Reproduce exactly the line with "[36,1100,229,1126] Flambirowanie (2070)" and the lines after it. Stop at the last line of the data and include nothing else.
^^^^
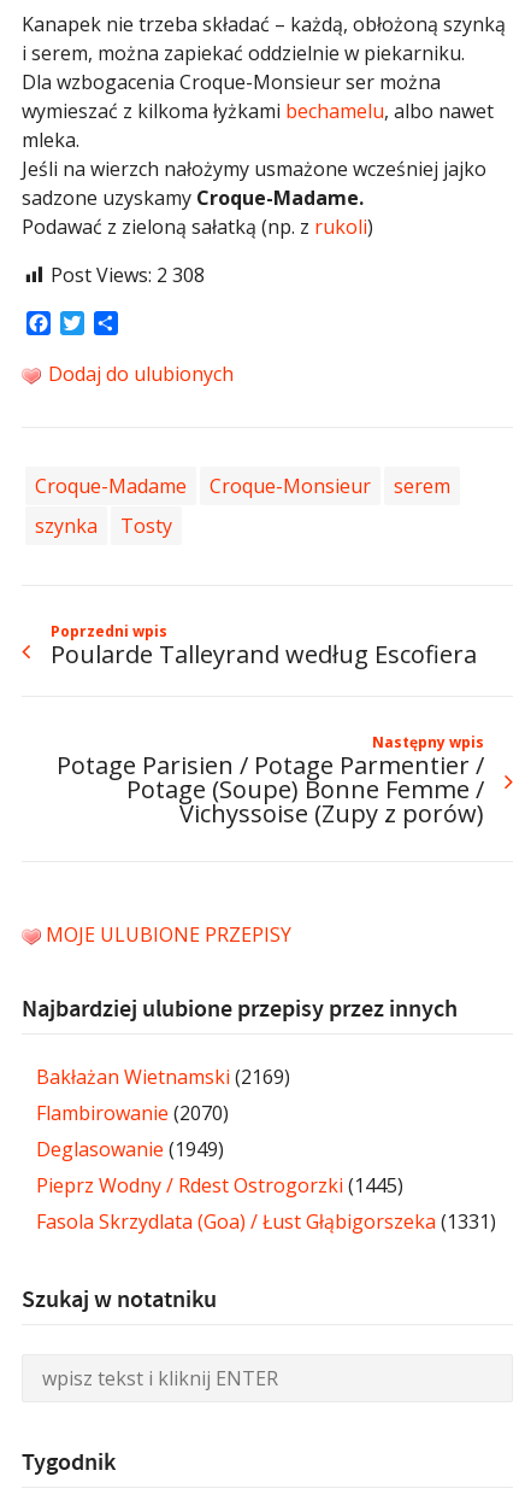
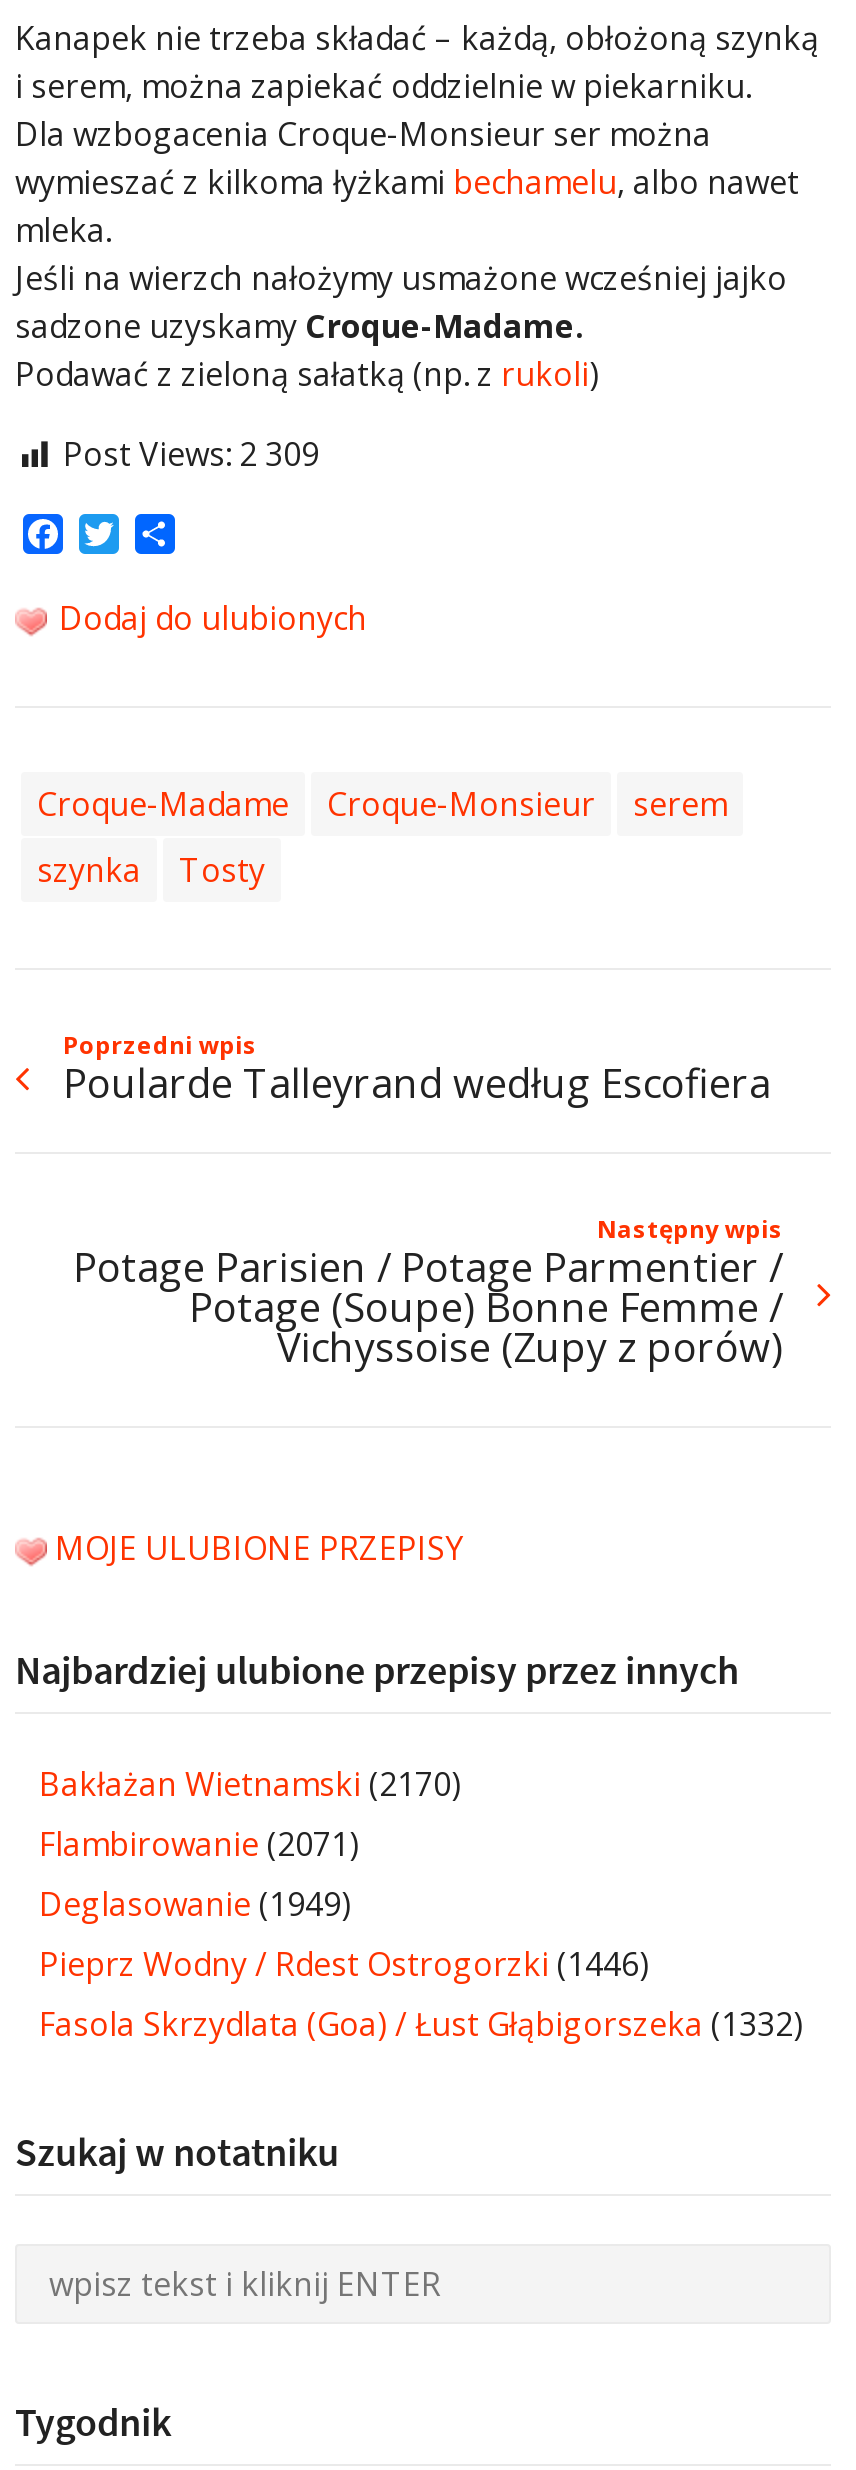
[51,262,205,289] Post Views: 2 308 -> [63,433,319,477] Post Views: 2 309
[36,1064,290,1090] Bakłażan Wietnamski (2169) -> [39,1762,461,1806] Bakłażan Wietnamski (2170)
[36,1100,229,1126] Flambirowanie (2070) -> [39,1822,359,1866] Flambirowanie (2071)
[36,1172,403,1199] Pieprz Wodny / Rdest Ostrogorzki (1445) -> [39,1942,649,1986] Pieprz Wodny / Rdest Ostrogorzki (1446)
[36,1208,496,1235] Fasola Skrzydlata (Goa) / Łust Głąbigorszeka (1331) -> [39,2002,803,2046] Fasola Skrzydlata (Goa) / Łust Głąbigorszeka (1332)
^^^^
* _Result_
[36,1100,229,1126] Flambirowanie (2070) -> [39,1822,359,1866] Flambirowanie (2071)
[36,1172,403,1199] Pieprz Wodny / Rdest Ostrogorzki (1445) -> [39,1942,649,1986] Pieprz Wodny / Rdest Ostrogorzki (1446)
[36,1208,496,1235] Fasola Skrzydlata (Goa) / Łust Głąbigorszeka (1331) -> [39,2002,803,2046] Fasola Skrzydlata (Goa) / Łust Głąbigorszeka (1332)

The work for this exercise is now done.